Doctors have transplanted the heart from a genetically modified pig into the chest of a man from Maryland in a last-ditch effort to save his life. The first-of-its-kind surgery is being hailed as a major step forward in the decades-long effort to successfully transplant animal organs into humans.
Although it’s been tried before—one of the earliest subjects, known as Baby Fae, survived 21 days with a baboon’s heart in 1984, according to Time—the practice has fallen into disuse because the animal organs are usually quickly rejected by their human host.
But doctors say this new transplant is a breakthrough because the donor pig had undergone gene-editing to remove a specific type of sugar from its cells that’s thought to be responsible for previous organ rejections in patients.
The surgery took place on Friday (Jan. 7), and after four days the human patient is breathing on his own, although he is still connected to a heart-lung machine to strengthen his blood circulation, according to a statement from the University of Maryland Medical Center (UMMC). The next days and weeks will be critical to whether he survives the operation.
The man, 57-year-old David Bennett from Maryland, has terminal heart disease, but several medical centers had determined that he was ineligible for a human transplant, the statement said.
“It was either die or do this transplant. I want to live. I know it’s a shot in the dark but it’s my last choice,” Bennett said the day before his surgery. “I look forward to getting out of bed after I recover.”
The pig-to-human surgery in Maryland was given emergency approval on New Year’s Eve by the U.S. Food and Drug Administration through a provision that allows experimental treatments to be used when there is no other option to save a patient’s life, the statement said.
“This was a breakthrough surgery and it brings us one step closer to solving the organ shortage crisis,” Dr. Bartley Griffith, director of the Cardiac Transplant Program at UMMC and the surgeon who performed the transplant, said in the statement. “There are simply not enough donor human hearts available to meet the long list of potential recipients.”
The doctors involved in the transplant were proceeding cautiously, but they were optimistic about the procedure’s life-saving potential, he added.
According to the United Network for Organ Sharing, which oversees a network for organ transplants in the United States, there were more than 3,800 heart transplants in the country last year—a record number.
More than 100,000 people in the U.S. are currently awaiting for an organ transplant, and over 6,000 people die each year before getting one, according to the federal government’s organdonor.gov website.
If the method of genetically modifying donor animals so that their organs are less likely to be rejected by human hosts proves successful in the long-term, such procedures might be an option for many other patients awaiting transplants.
The experimental practice of transplanting animal organs into humans—known as xenotransplants—was largely abandoned after the Baby Fae case in 1984.
She had been born with a terminal heart condition, and doctors hoped that the transplant of a baboon heart could help her stay alive.
But Baby Fae’s immune system rejected the foreign heart, and she died within a month of the procedure.
Pigs are considered suitable heart donors because their hearts are roughly the same size and shape as human hearts.
Pig heart valves have been used successfully for decades to replace damaged heart valves in humans, but until now the possibility of a fatal immune system reaction has prevented entire hearts from being transplanted.
The University of Maryland School of Medicine has received more than $15 million in research grants to evaluate the transplants of hearts from genetically modified pigs, according to the statement.
The method involves using gene-editing to “knock out” three genes from the donor pig’s genome that activate a rapid immune system response in the human recipient, and adding six human genes that aid the organ’s acceptance.

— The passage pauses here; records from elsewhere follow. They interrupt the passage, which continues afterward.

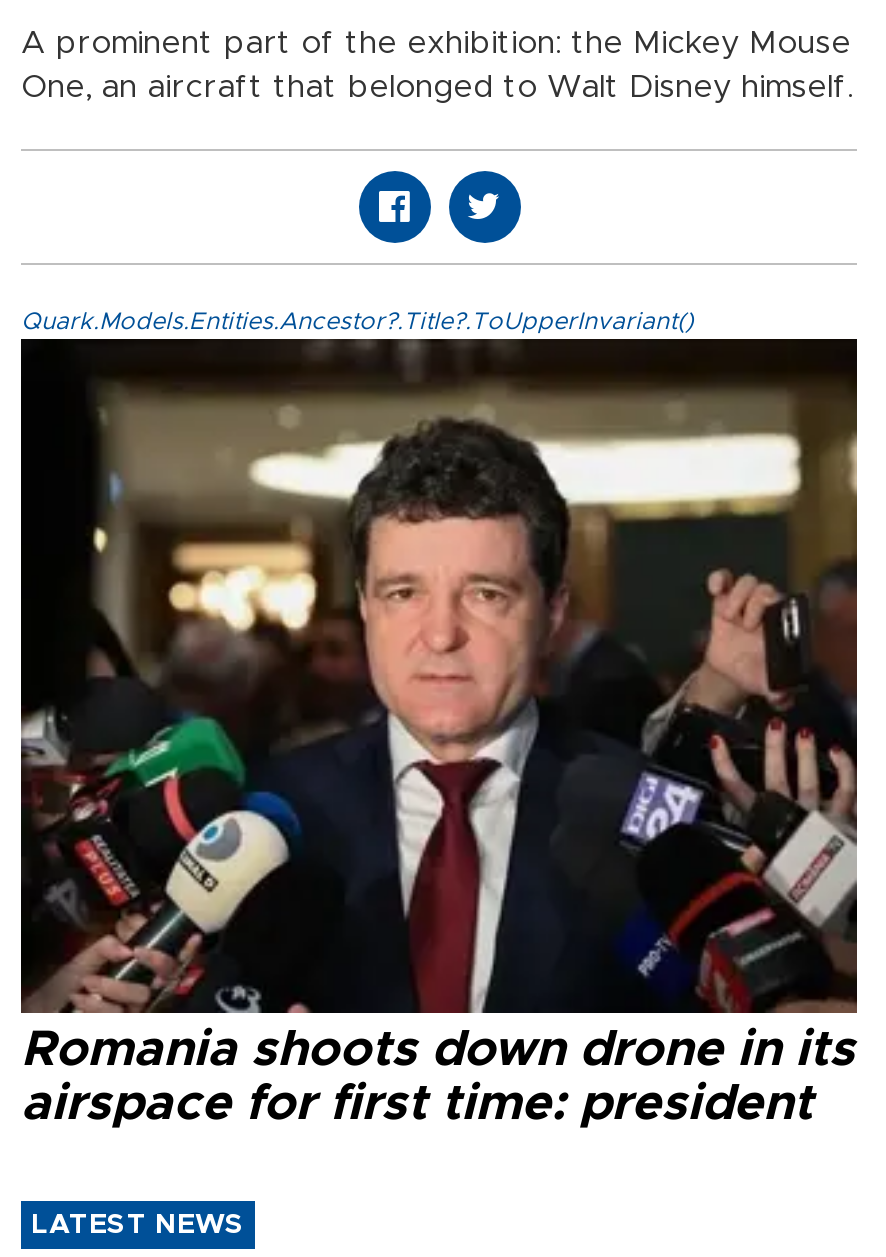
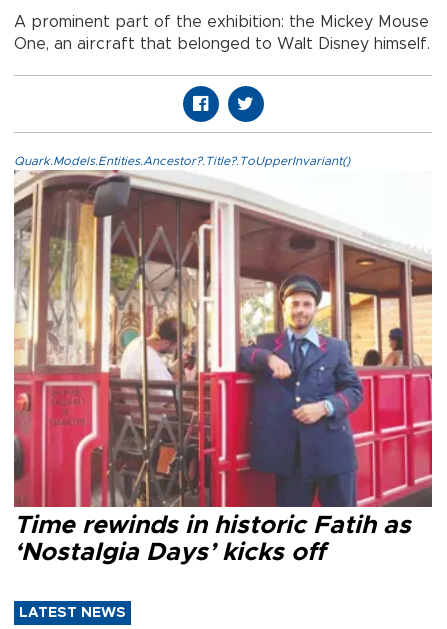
- [image]
- Romania shoots down drone in its
- airspace for first time: president
+ [image]
+ Time rewinds in historic Fatih as
+ ‘Nostalgia Days’ kicks off
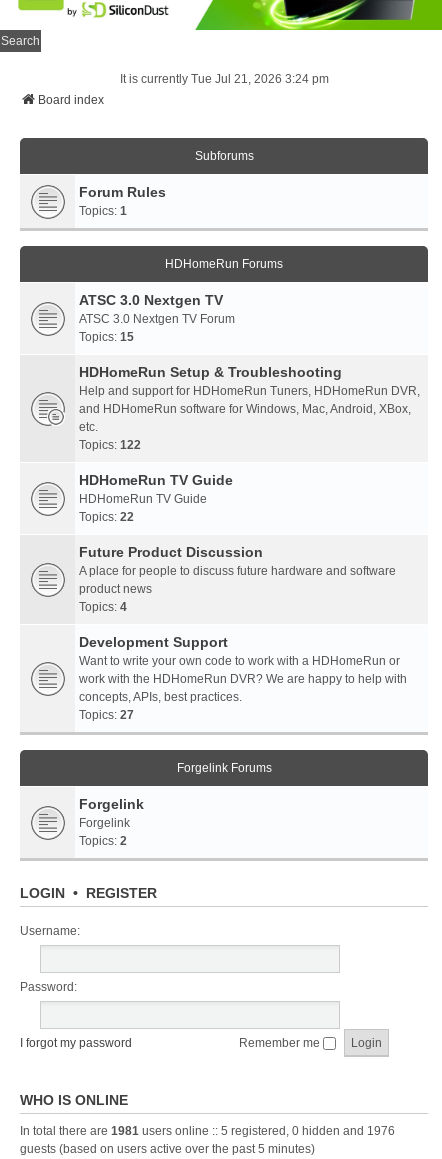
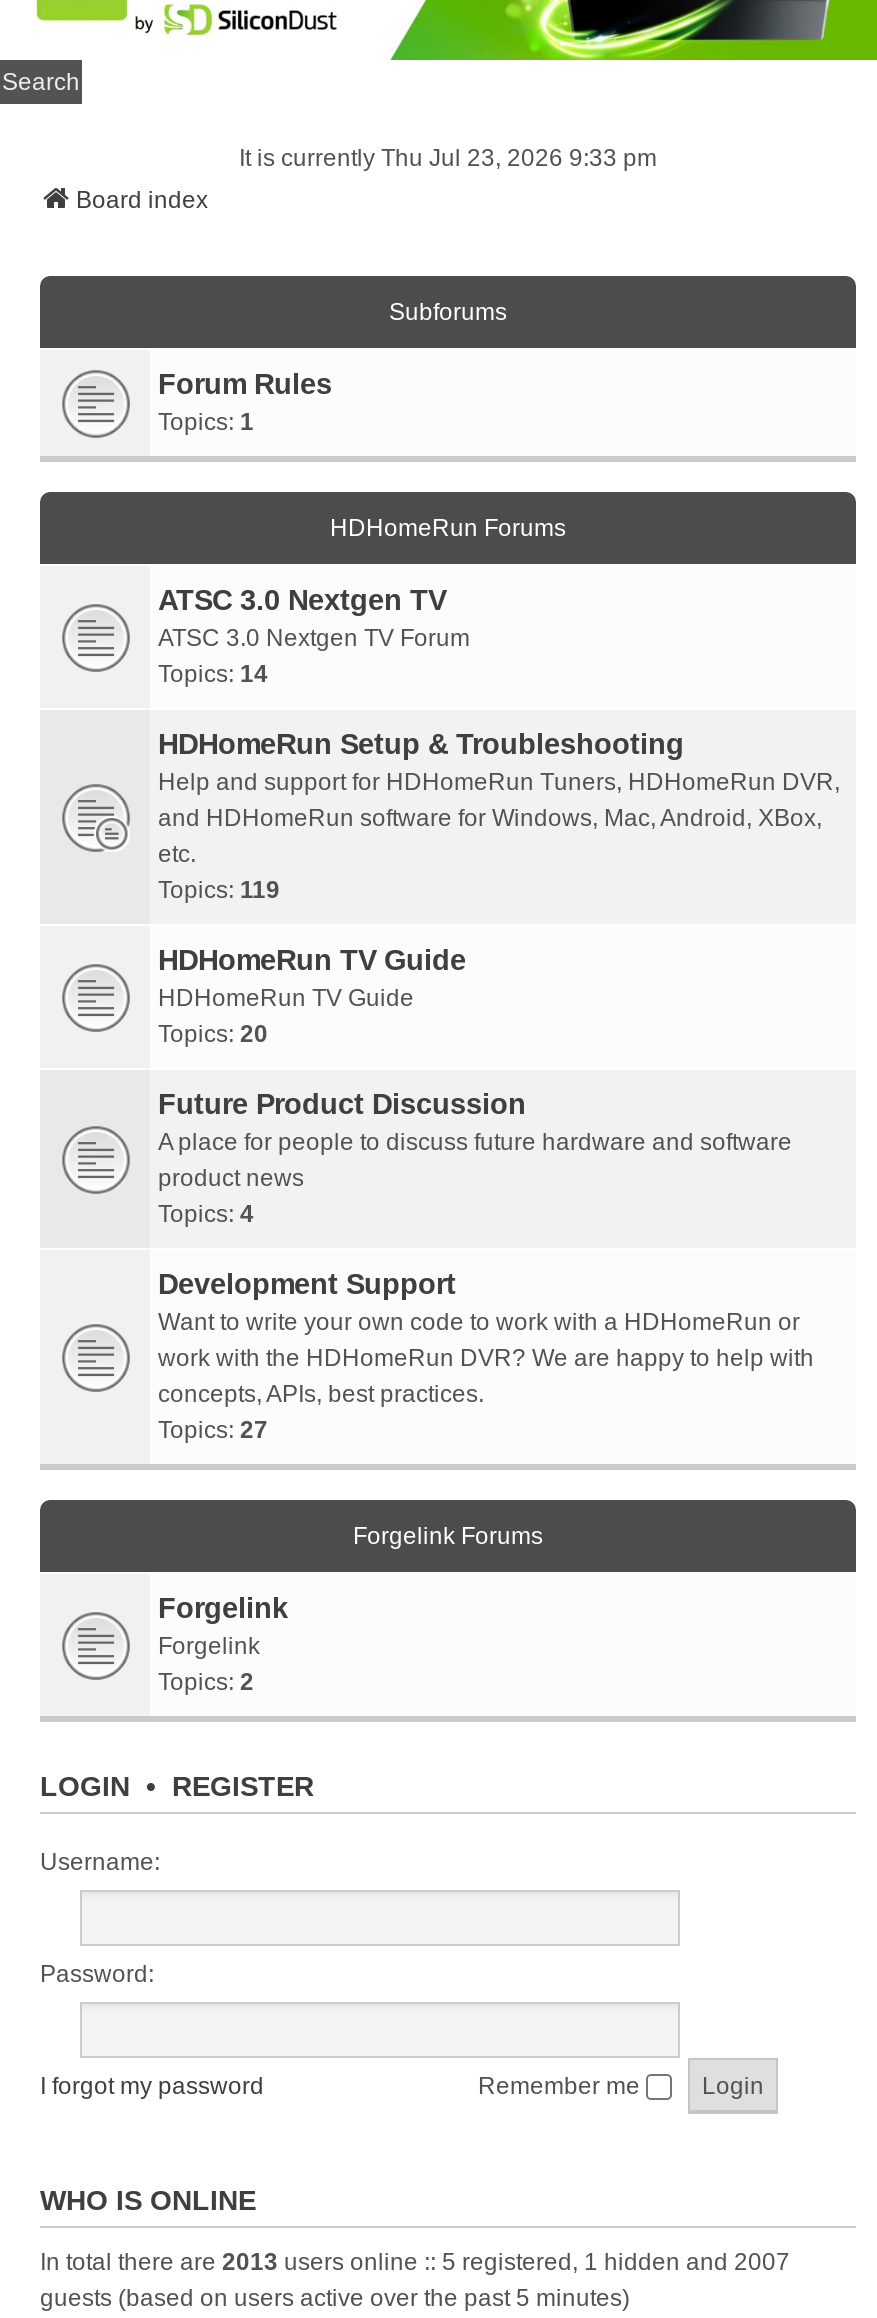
- It is currently Tue Jul 21, 2026 3:24 pm
+ It is currently Thu Jul 23, 2026 9:33 pm

- Topics: 15
+ Topics: 14

- Topics: 122
+ Topics: 119

- Topics: 22
+ Topics: 20

- In total there are 1981 users online :: 5 registered, 0 hidden and 1976
+ In total there are 2013 users online :: 5 registered, 1 hidden and 2007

One other gene was deactivated in the pig so that the heart doesn’t grow too large. Drugs for suppressing the human immune system, Including an experimental medicine, were also used in the patient.
“If this works, there will be an endless supply of these organs for patients who are suffering,” Dr. Muhammad Mohiuddin, the scientific director of the university’s animal-to-human transplant program, told the Associated Press.
Several biotech companies are now developing genetically modified pig organs for human transplants; the pig’s heart used in the latest surgery came from Revivicor, a subsidiary of the Maryland-based company United Therapeutics.